Using populations of bacteria or yeasts to change dairy product composition doesn’t sound like a wholesome idea, but that is what lies behind the production of cheese, mango lassi and, despite its name, crème fraîche. Some fermented dairy products such as these have been shown to be healthy in ways beyond providing nutrition. Consequentially, food scientists are asking whether the processes that conjure up greater amounts of certain health-promoting ingredients in fermented dairy could be applied more widely and effectively.
But first, of course, they have to figure out what these health-promoting chemicals are and identify the micro-organisms that generate them.
The molecules responsible for these healthy effects perform many different functions. They appear to reduce the odds of cancer, inhibit the growth of nefarious bacterial species, lower blood pressure and prevent blood clots – as well as modulate the immune system, bind useful minerals such as calcium, act like (very much watered down) opium and also as antioxidants. The literature is stuffed with caveats about the requirement for much more data, particularly from human subjects, before firm conclusions about these benefits can be drawn.
But the anecdotal evidence is abundant and suggestive. To run through some examples:
- Molecules with the excellent group title ‘sphingolipids’, for example, are released from the membranes of milk fat globules during fermentation. In a study of mice with colonic tumors composed of human cancer cells, sphingolipids appeared to cause the cancer cells to die.
- Lactoferrin, itself a fighter of harmful microbes in fresh milk, is broken down by the enzyme pepsin during fermentation, and the result, lactoferricin B, can stop the thrush-causing fungus Candida albicans in its path. Another metabolite of lactoferrin, called lactoferricin f(17-30), fights off Entamoeba histolytica, the parasite behind amoebic dysentery and thus 70,000 deaths per year.
- A whole bunch of small peptides up to ten amino acids in length inhibit ACE (angiotensin I-converting enzyme), a catalyst that creates the blood vessel constrictor angiotensin II out of its ineffective sister, angiotensin I. By preventing vessel constriction, these little peptides keep high blood pressure in check. They have been found in Gouda, a yellow-colored cheese from the Netherlands, which seems to do good things for rats suffering from hypertension.
- Other peptides that interfere with milk-clotting mechanisms seem to have the same effect on blood. Indeed, κ-casein, a key ingredient for milk clotting, is thought to have evolved from part of fibrinogen, a molecule that plays an analogous role in blood. The upshot is that anti-clotting molecules in milk might reduce the odds of dangerous blood clots in milk drinkers.

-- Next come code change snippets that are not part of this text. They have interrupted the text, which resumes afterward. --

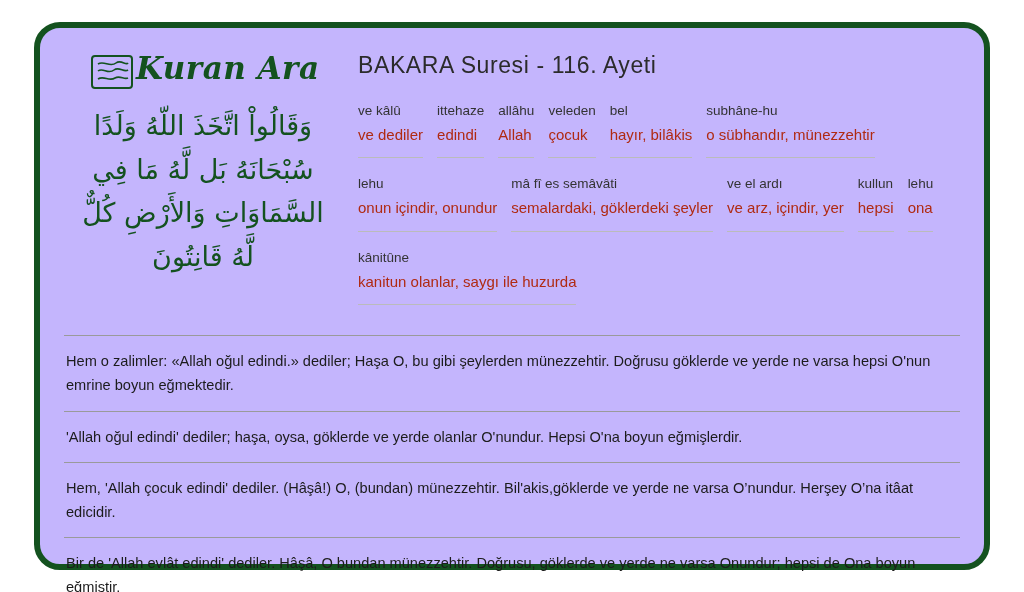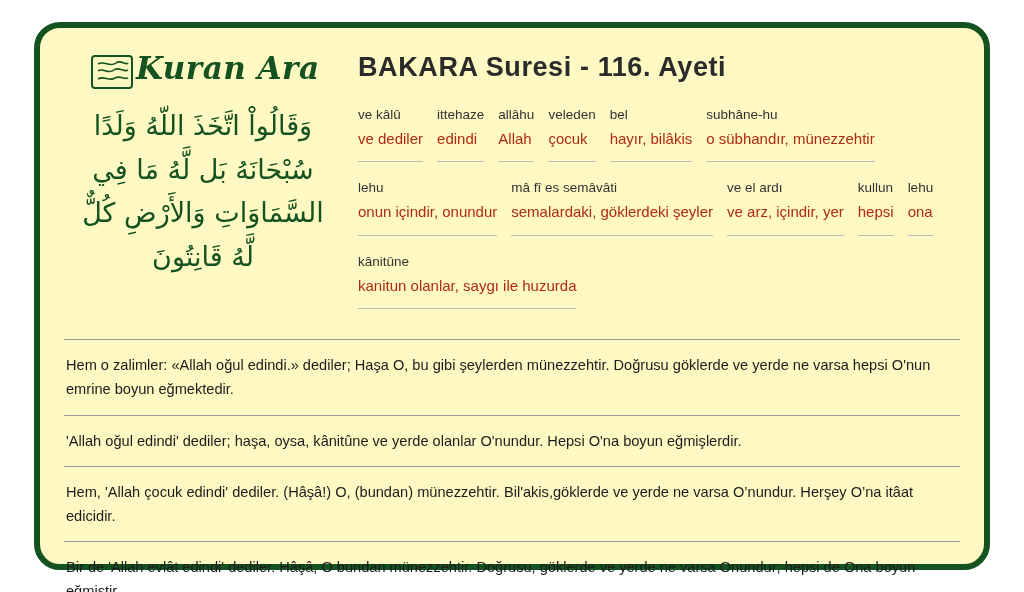--- a/index.html
+++ b/index.html
@@ -24,7 +24,7 @@
     border: 6px solid #14521f;
     border-radius: 26px;
     box-sizing: border-box;
-    background: #fef9c3;
+    background: #c4b5fd;
   }
   .inner {
     position: absolute;

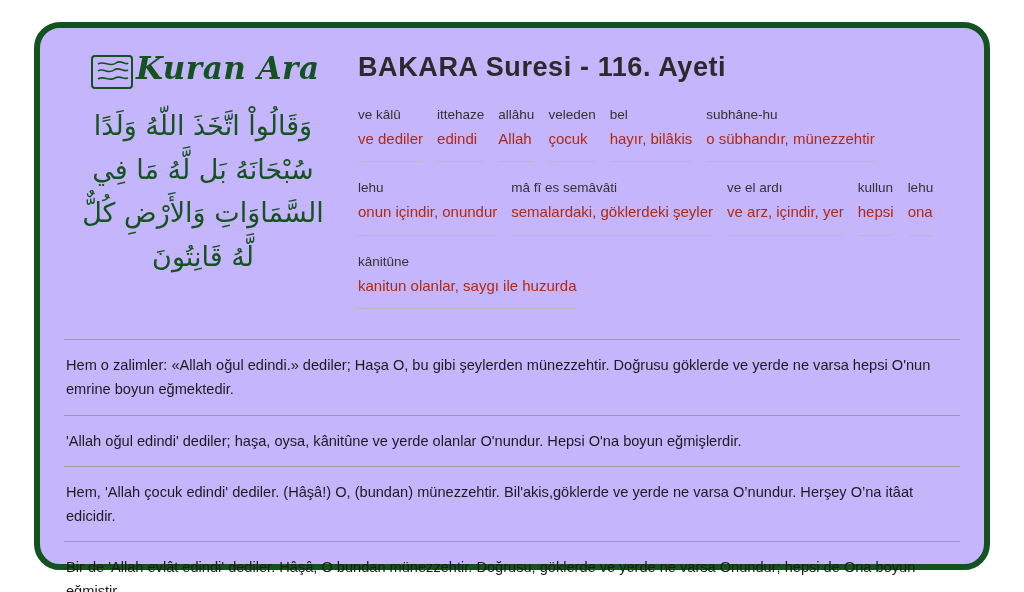--- a/index.html
+++ b/index.html
@@ -88,11 +88,11 @@
   }
   .ayet-title {
     font-family: "Liberation Sans", sans-serif;
-    font-size: 27px;
+    font-size: 23px;
     color: #2b2b2b;
     letter-spacing: 0.6px;
     margin: 0 0 22px 0;
-    font-weight: bold;
+    font-weight: normal;
   }
   
   .words {

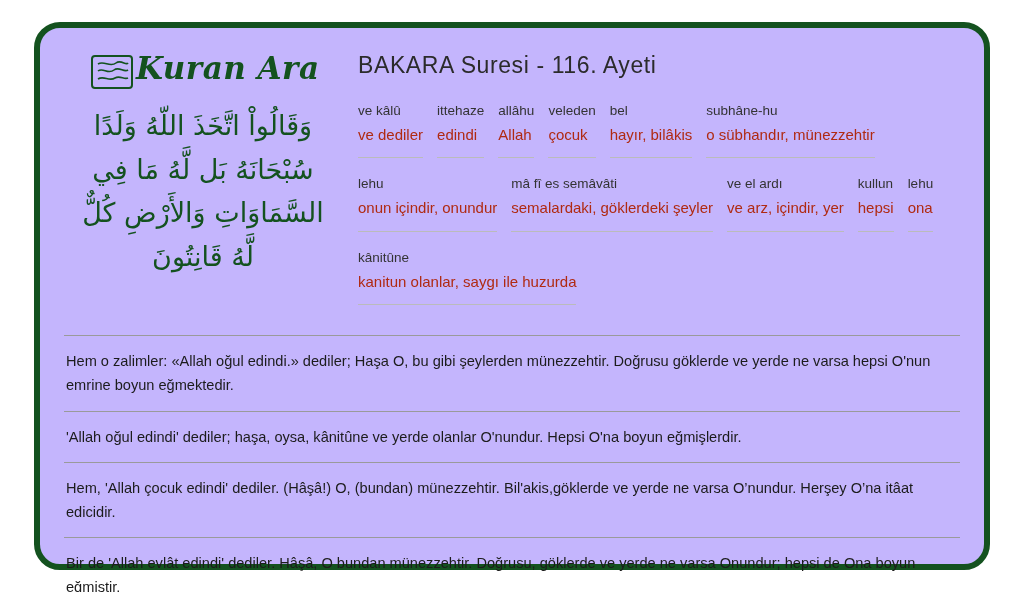--- a/index.html
+++ b/index.html
@@ -216,7 +216,7 @@
 
       <div class="meanings">
           <div class="meaning">Hem o zalimler: «Allah oğul edindi.» dediler; Haşa O, bu gibi şeylerden münezzehtir. Doğrusu göklerde ve yerde ne varsa hepsi O'nun emrine boyun eğmektedir.</div>
-          <div class="meaning">'Allah oğul edindi' dediler; haşa, oysa, kânitûne ve yerde olanlar O'nundur. Hepsi O'na boyun eğmişlerdir.</div>
+          <div class="meaning">'Allah oğul edindi' dediler; haşa, oysa, göklerde ve yerde olanlar O'nundur. Hepsi O'na boyun eğmişlerdir.</div>
           <div class="meaning">Hem, 'Allah çocuk edindi' dediler. (Hâşâ!) O, (bundan) münezzehtir. Bil'akis,göklerde ve yerde ne varsa O’nundur. Herşey O’na itâat edicidir.</div>
           <div class="meaning">Bir de 'Allah evlât edindi' dediler. Hâşâ, O bundan münezzehtir. Doğrusu, göklerde ve yerde ne varsa Onundur; hepsi de Ona boyun eğmiştir.</div>
         </div>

The identities of the micro-organisms that generate these medicinal molecules are often known. Lactic acid bacteria are examples of important fermenters. They enrich milk with vitamins and also make small proteins called bacteriocins—antibiotics that work by perforating bacterial cell membranes. One bacteriocin, lacticin 3147, destroys the diarrhea-inducing germ Clostridium difficile. Other important fermenters include strains of Lactobacillus, Propionibacterium, Bifidobacterium, and Enterococcus. These fermenters serve double duty synthesizing conjugated linoleic acid, an anti-clotting and anti-cancer agent. (Curiously, aged cheeses contain less of this acid than cheeses with a short ripening period.)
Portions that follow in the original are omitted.